То был неповторимый вечер, каждая подробность его представлялась впоследствии клочком драгоценного сновидения. А так как нельзя в такой праздник обойтись без гостей, Варя постучала соседке, и попозже, уложив внучку, та зашла поздравить Полю с новосельем.

Втроем, не зажигая света, они пили чай с вареньем, черешней, засахаренными орехами и, когда было обсуждено все, от покроя новых платьев до событий в Западной Европе, сидели молча, глядя на Полин букет, подсвеченный отблесками закатных облаков.

Наталья Сергеевна ушла поздно; перед сном Варя поделилась вполголоса скудными сведениями о своей соседке. Жильцы дома в обиходе между собою звали её дамой треф: седые волосы, валиком уложенные на голове, оставляли впечатление короны. Она и её внучка были единственные, уцелевшие из когда-то обширной семейной колоды. Догадывались, что она не легко расплатилась за легкость прежней жизни, но никто не слышал от нее жалоб, даже когда месяца два назад в уличной катастрофе погибла её дочь, секретарь в одном лесонаучном учреждении; по слухам, бабушке с Зоенькой предстояло выселенье из ведомственного дома... В общем, Варя почти ничего о ней не знала.

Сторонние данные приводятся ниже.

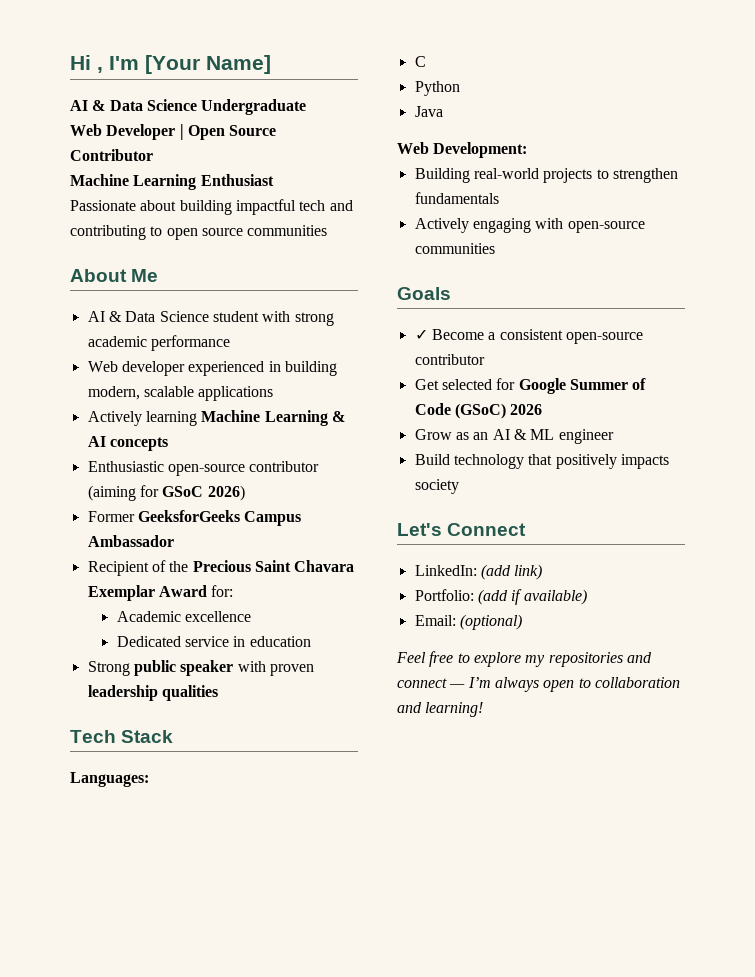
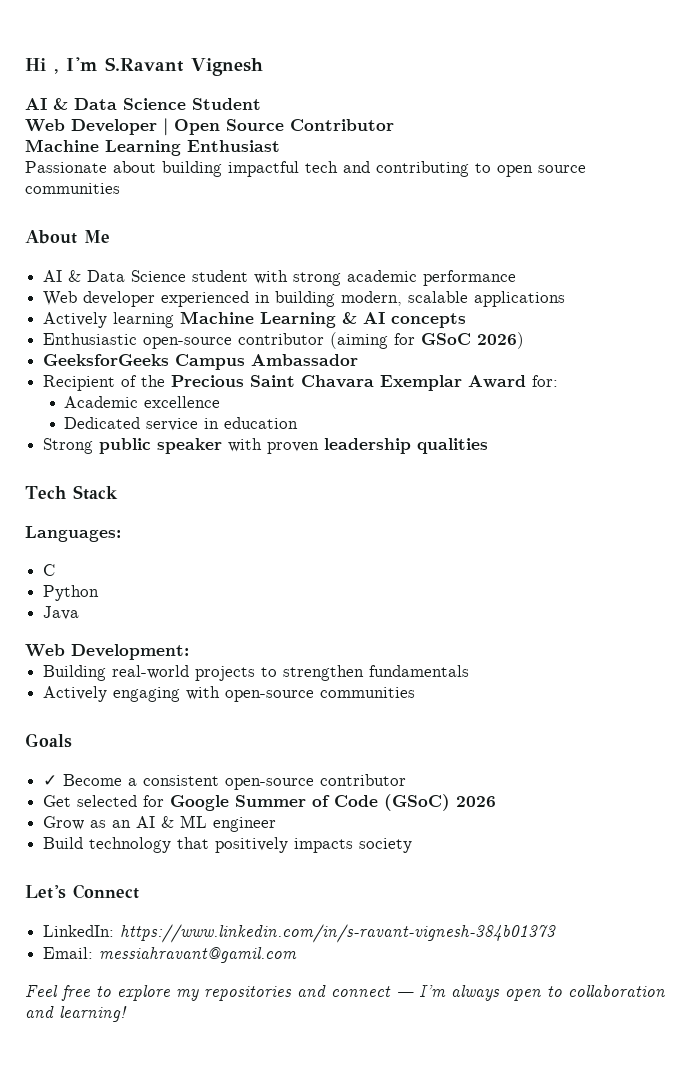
- Hi , I'm [Your Name]
- AI & Data Science Undergraduate
+ Hi , I'm S.Ravant Vignesh
+ AI & Data Science Student
- Former GeeksforGeeks Campus Ambassador
+ GeeksforGeeks Campus Ambassador
- LinkedIn: (add link)
- Portfolio: (add if available)
+ LinkedIn: https://www.linkedin.com/in/s-ravant-vignesh-384b01373
- Email: (optional)
+ Email: messiahravant@gamil.com

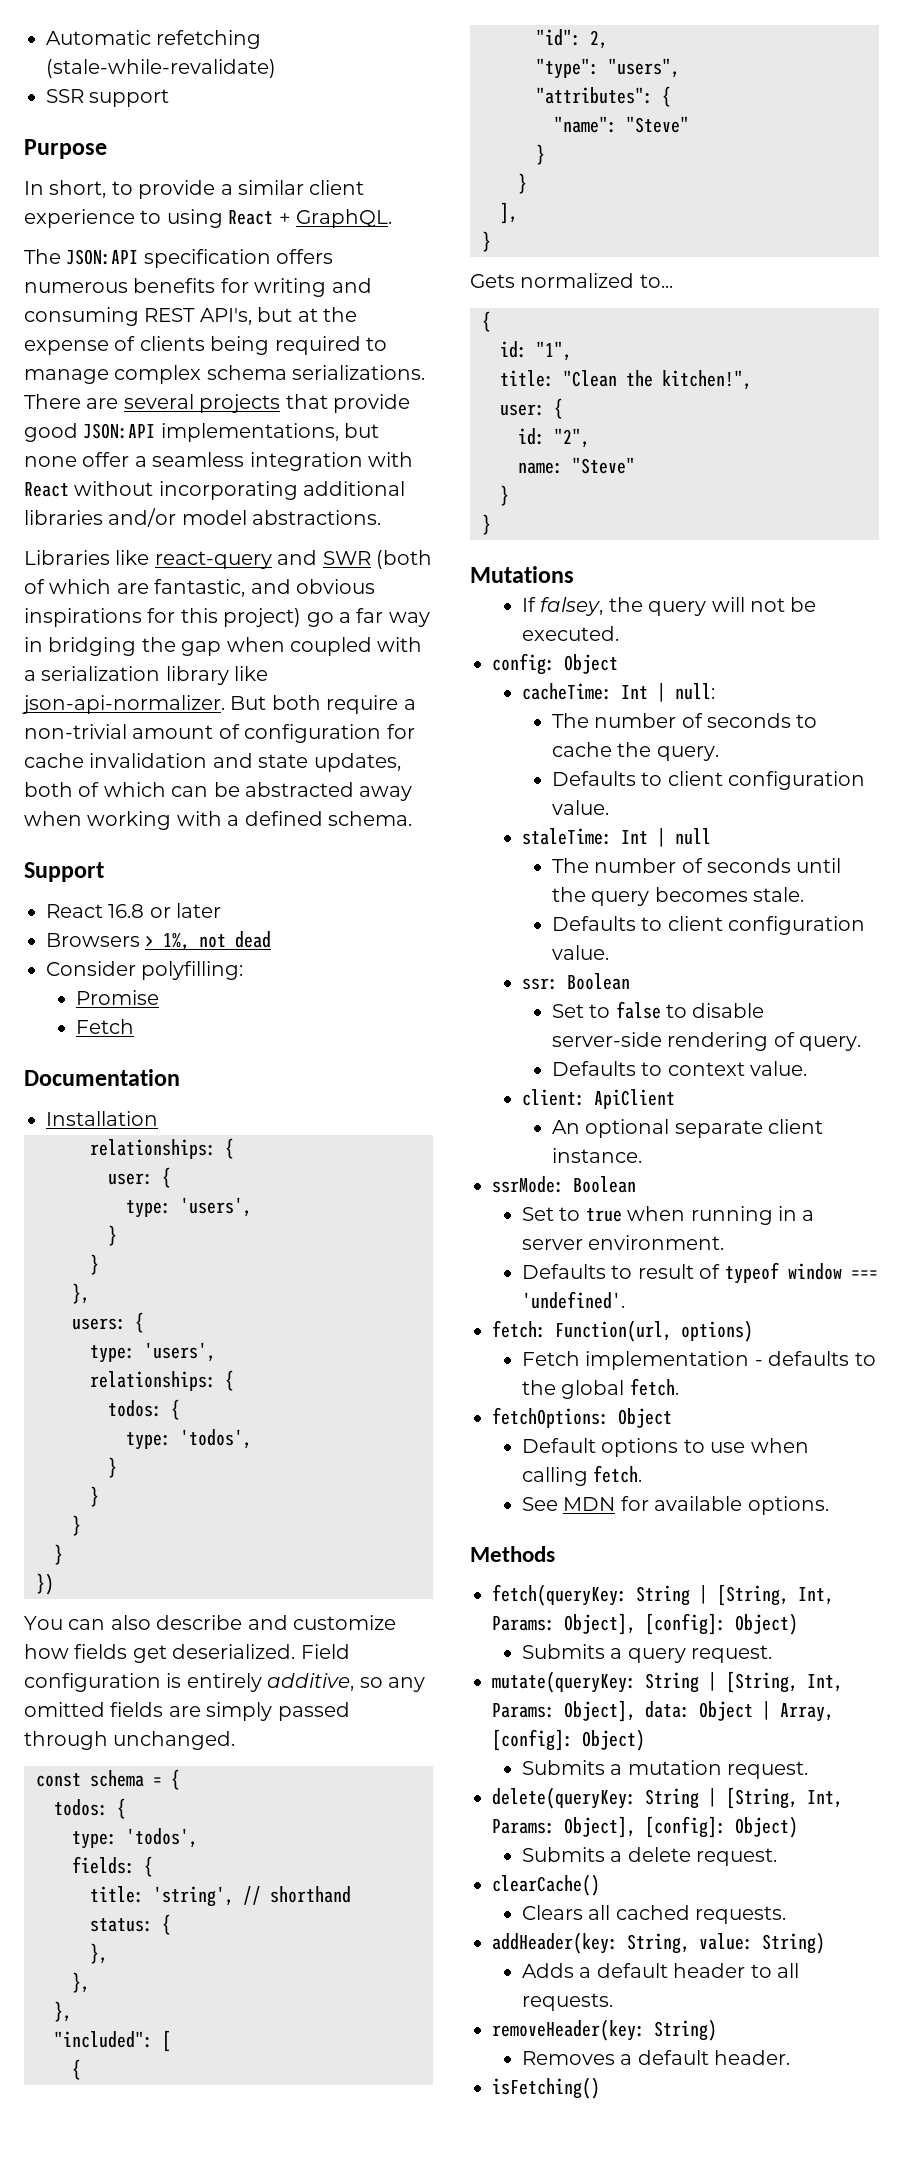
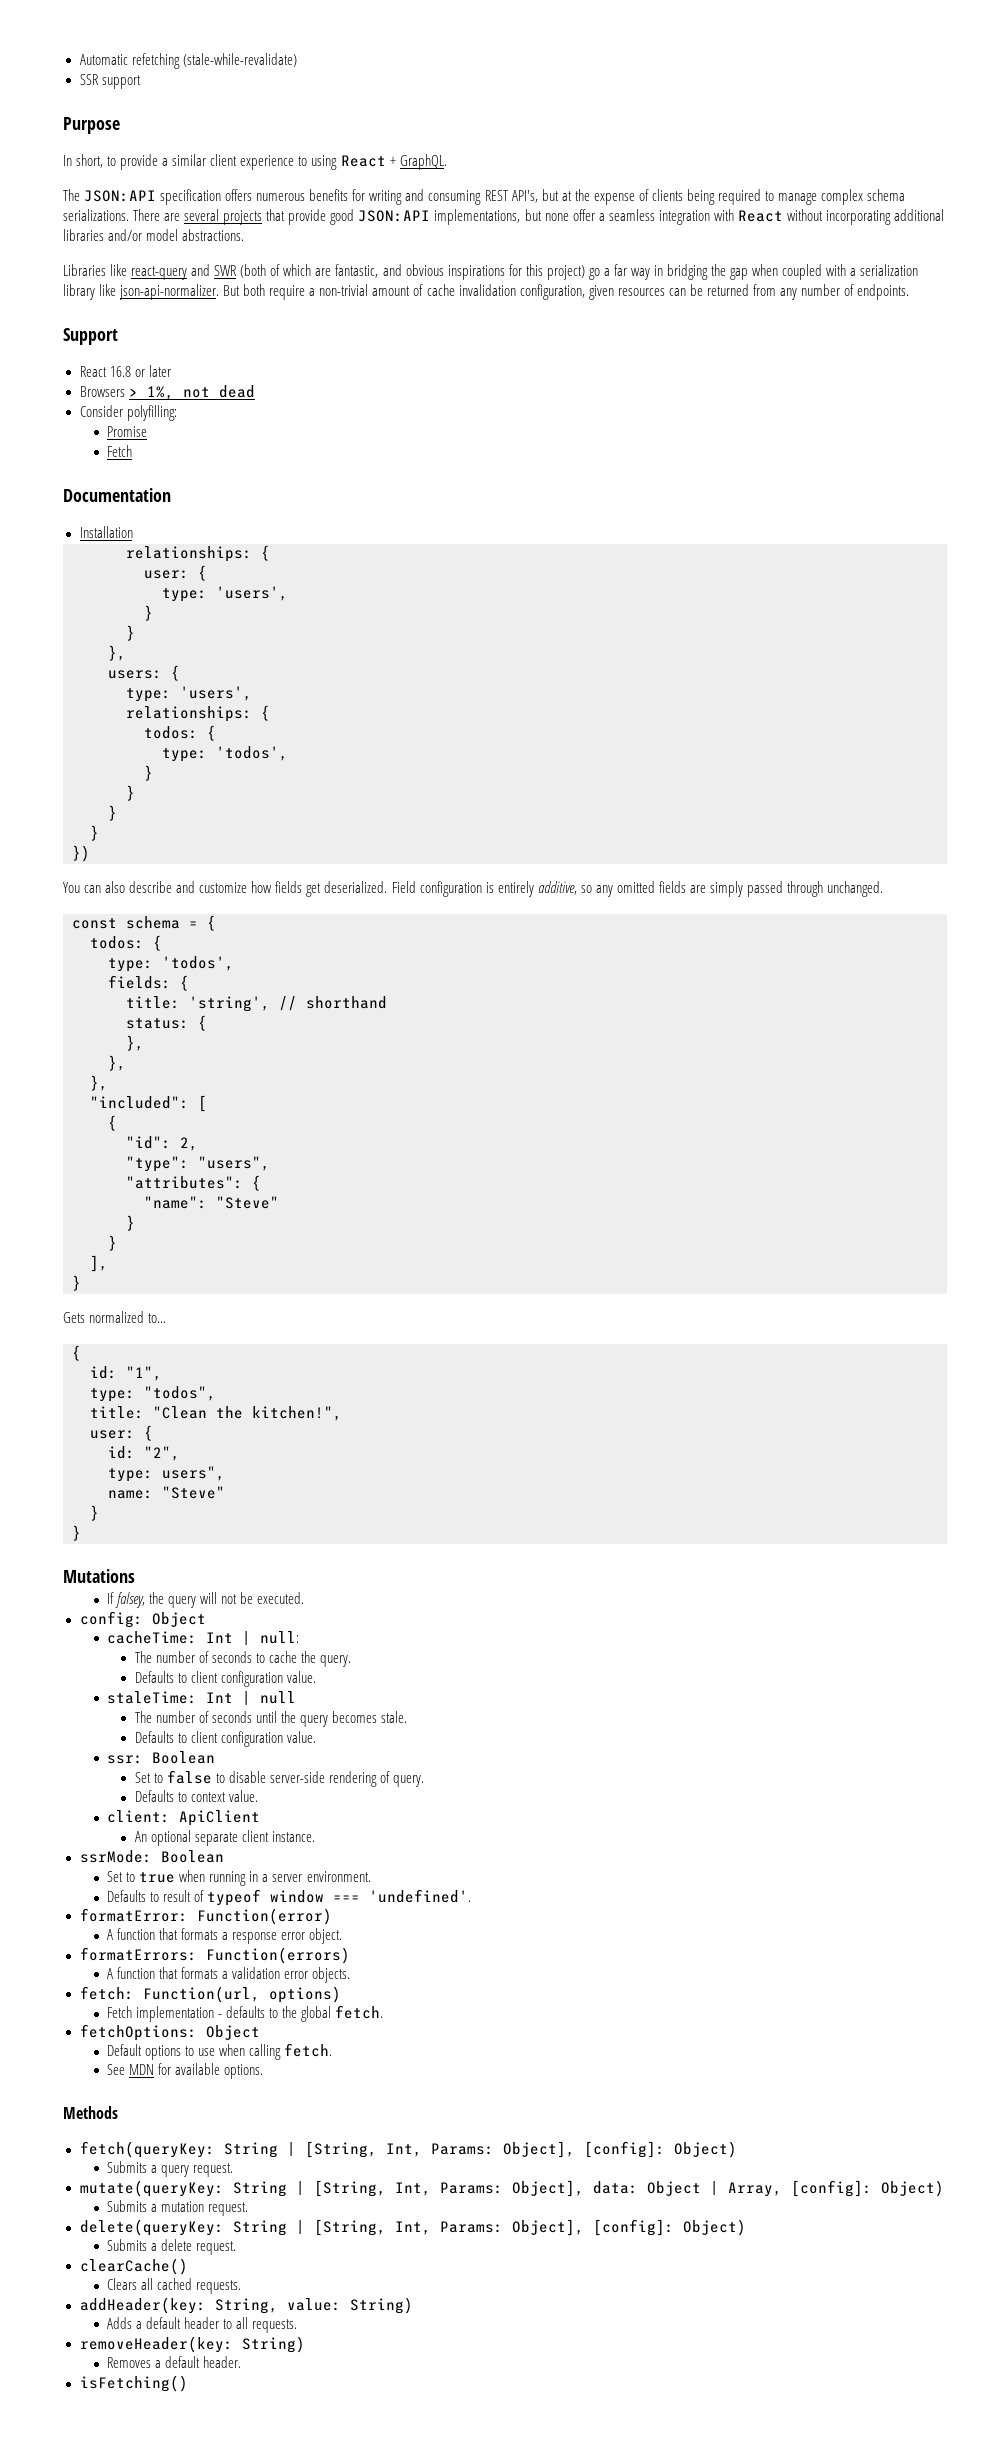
- But both require a non-trivial amount of configuration for cache invalidation and state updates, both of which can be abstracted away when working with a defined schema.
+ But both require a non-trivial amount of cache invalidation configuration, given resources can be returned from any number of endpoints.
+ type: "todos",
+ type: users",
+ formatError: Function(error)
+ A function that formats a response error object.
+ formatErrors: Function(errors)
+ A function that formats a validation error objects.

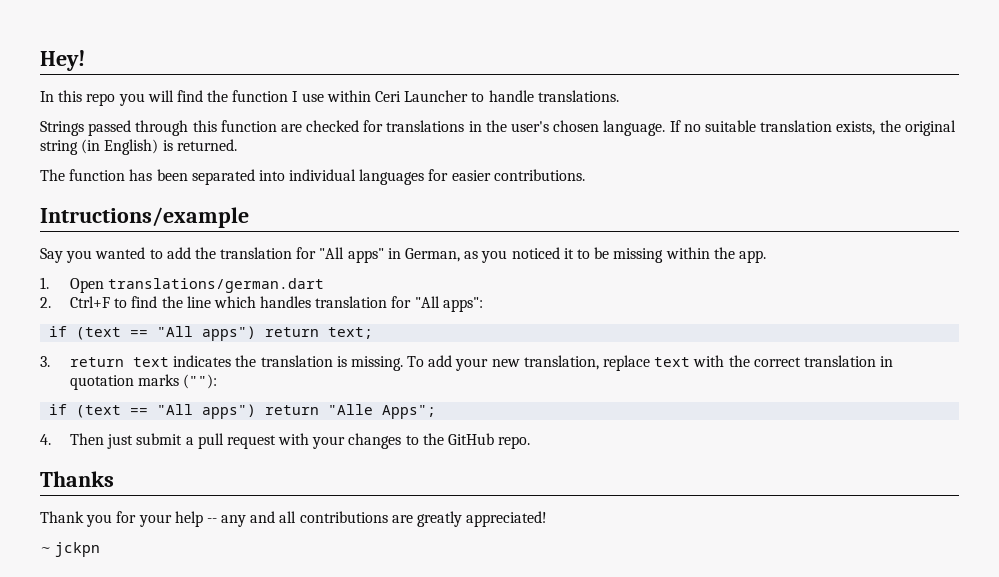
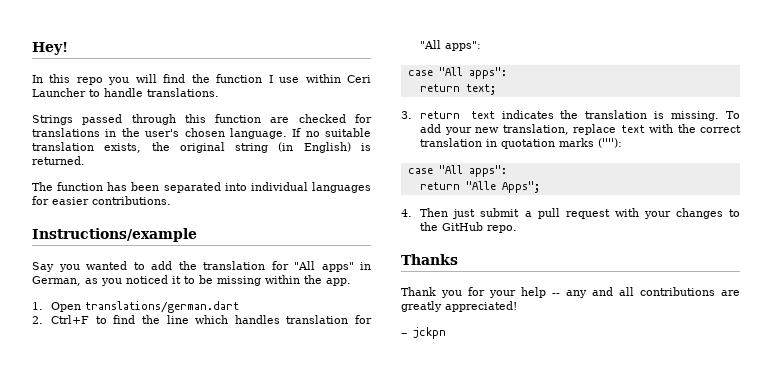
- Intructions/example
+ Instructions/example
  2. Ctrl+F to find the line which handles translation for "All apps":
- if (text == "All apps") return text;
+ case "All apps":
+ return text;
  To add your new translation, replace text with the correct translation in quotation marks (""):
- if (text == "All apps") return "Alle Apps";
+ case "All apps":
+ return "Alle Apps";
- ~ jckpn
+ - jckpn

— Наверно, она была красива в молодости, — вслух подумала Поля уже в кровати.

— Да... — откликнулась Варя, глядя в синюю пропасть за балконной дверью. — Кстати... мне писали, что Коля Бобрынин женился. Это правда?

— Еще прошлой осенью! Ему давно нравилась Нина Цыпленкова. И занятно... года два назад мы играли в желанья, и он написал мне в записке, что хотел бы иметь сердце из нержавеющей стали, хвастун! А на поверку бросил ученье, комсомол и в церкви с Нинкой венчался. Да ещё Родиона в шафера приглашал... ты понимаешь, наглость какая?!

— Ну, видишь ли, всякое случается с людьми, — откликнулась Варя и зевнула, и Поля поняла, что это фальшивый зевок. — Завтра много дел, давай спать.

Они ещё долго лежали без сна и молчали, каждая о своем. За балконом пошелестел теплый ночной дождик. Перед Полей плыли потускневшие лица и события дня. Видения распадались тотчас по возникновении, и дольше всех держался в памяти паренек с вокзала. О, повторись её приезд ещё раз, теперь она проучила бы чумазого цыганенка за непрошеное покровительство! Она прогнала его, и на смену тотчас пришёл Родион. Украдкой они поднялись на чердачишко, и потом он стал читать ей новые стихи, написанные уже после Полиного отъезда, чуть нараспев и прислушиваясь в паузах, не идет ли кто, потому что свою прикосновенность к поэзии считал слабостью, недостойной не только математика, но и любой мыслящей личности.